(Change detection data)
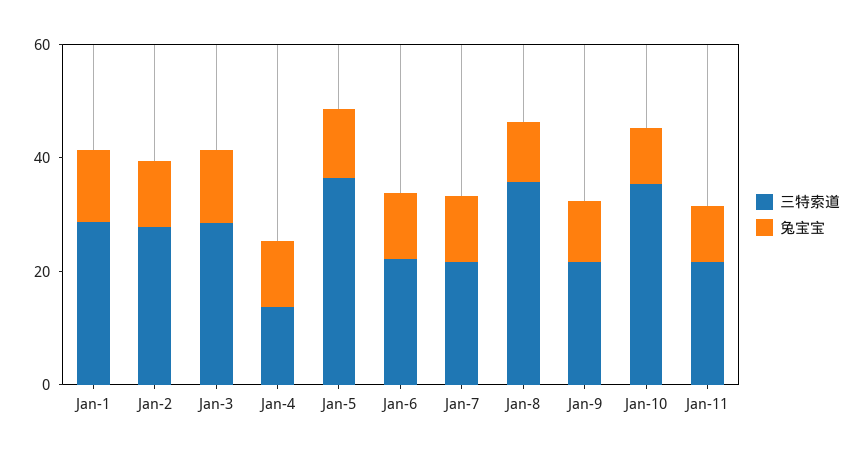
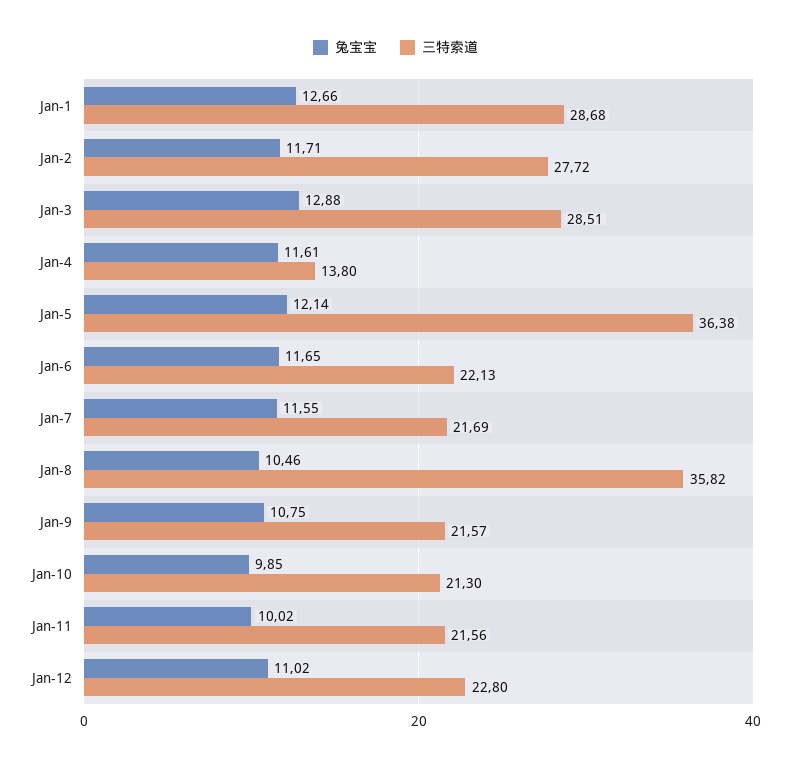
三特索道, Jan-10: 35 -> 21.3
兔宝宝, Jan-12: none -> 11.02
三特索道, Jan-12: none -> 22.8

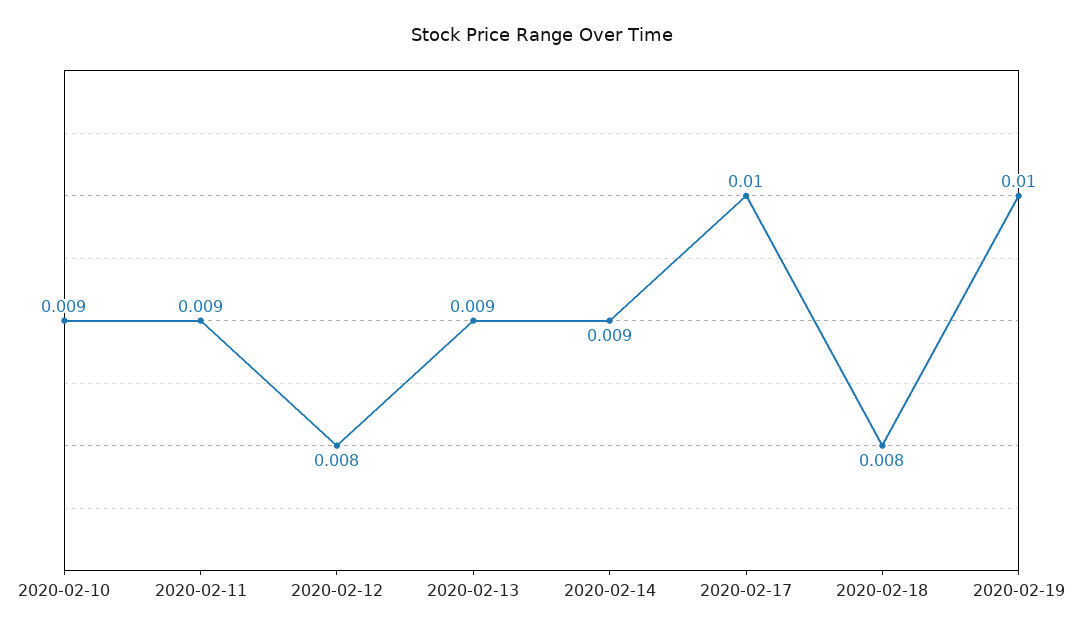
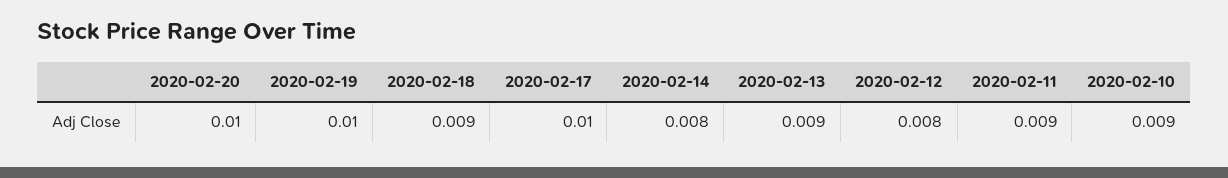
2020-02-14: 0.009 -> 0.008
2020-02-18: 0.008 -> 0.009
2020-02-20: none -> 0.01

● WHAT IS EXPECTED: Repeat the data exactly, excluding the pictures.

● SOLUTION TO THE EXERCISE:
三特索道, Jan-10: 35 -> 21.3
兔宝宝, Jan-12: none -> 11.02
三特索道, Jan-12: none -> 22.8

2020-02-14: 0.009 -> 0.008
2020-02-18: 0.008 -> 0.009
2020-02-20: none -> 0.01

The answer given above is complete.